■ INFORMATION SUPPLIED:
==============================

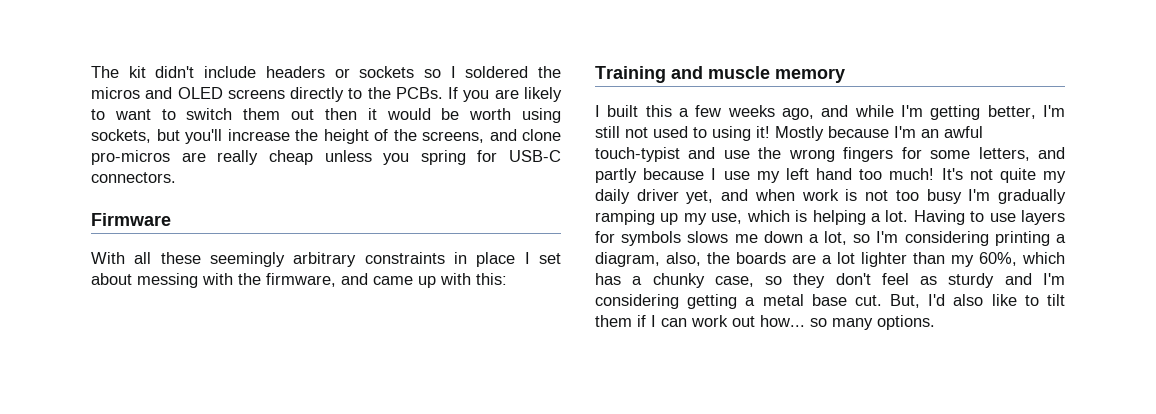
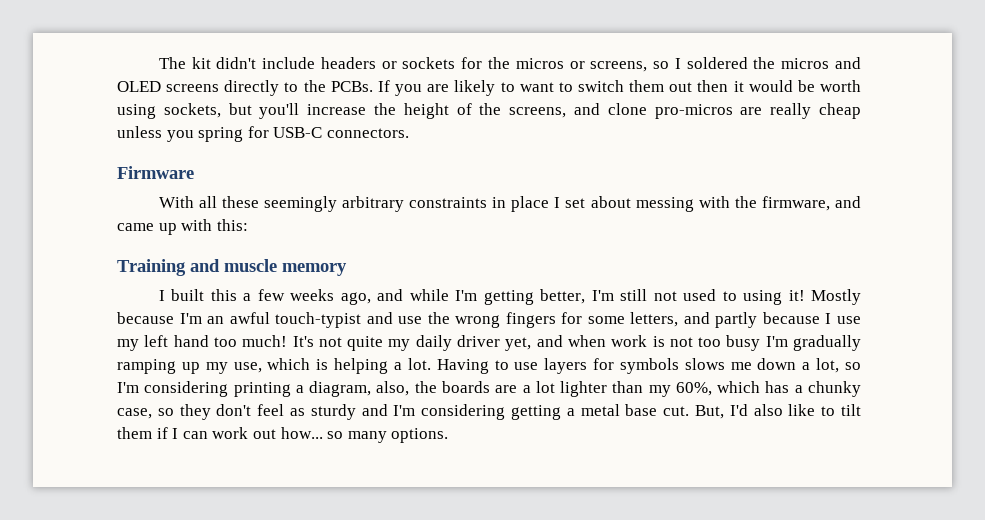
(415, 72) none -> [461,57,648,72] for the micros or screens,

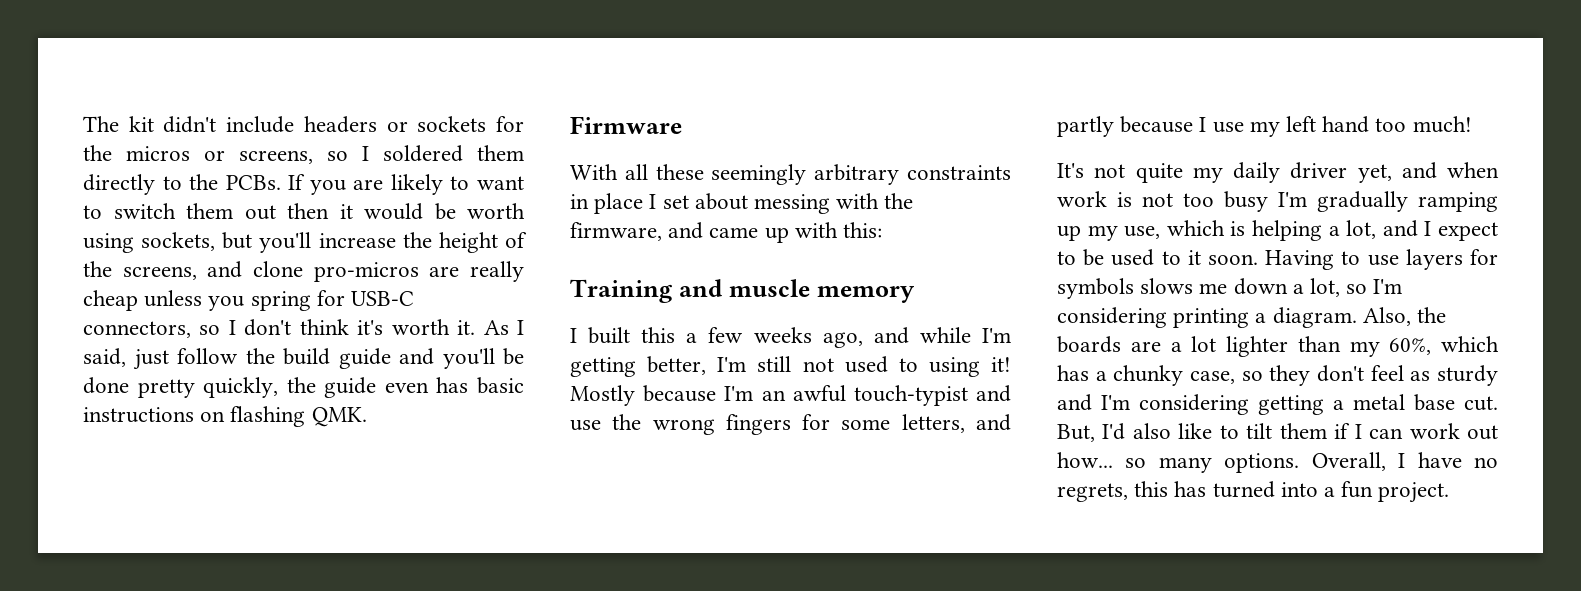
[753,57,862,69] [117,81,220,92] the micros and OLED screens -> [477,145,524,161] them
[326,128,409,138] connectors. -> [83,319,525,338] [83,348,524,370] [83,377,524,398] [83,406,367,427] connectors, so I don't think it's worth it. As I said, just follow the build guide and you'll be done pretty quickly, the guide even has basic instructions on flashing QMK.
(288, 341) none -> (1472, 124) //
[407,358,431,370] lot. -> [1346,220,1498,241] [1057,249,1258,266] lot, and I expect to be used to it soon.
[309,381,410,397] diagram, also, -> [1272,307,1411,328] diagram. Also,
(449, 435) none -> [1311,452,1498,471] [1057,481,1450,503] Overall, I have no regrets, this has turned into a fun project.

==============================

■ YOUR GOAL: Look for "[407,358,431,370] lot. ->" in the records. Write out its line and every later line through the end exactly, with nothing more.

■ ANSWER BELOW:
[407,358,431,370] lot. -> [1346,220,1498,241] [1057,249,1258,266] lot, and I expect to be used to it soon.
[309,381,410,397] diagram, also, -> [1272,307,1411,328] diagram. Also,
(449, 435) none -> [1311,452,1498,471] [1057,481,1450,503] Overall, I have no regrets, this has turned into a fun project.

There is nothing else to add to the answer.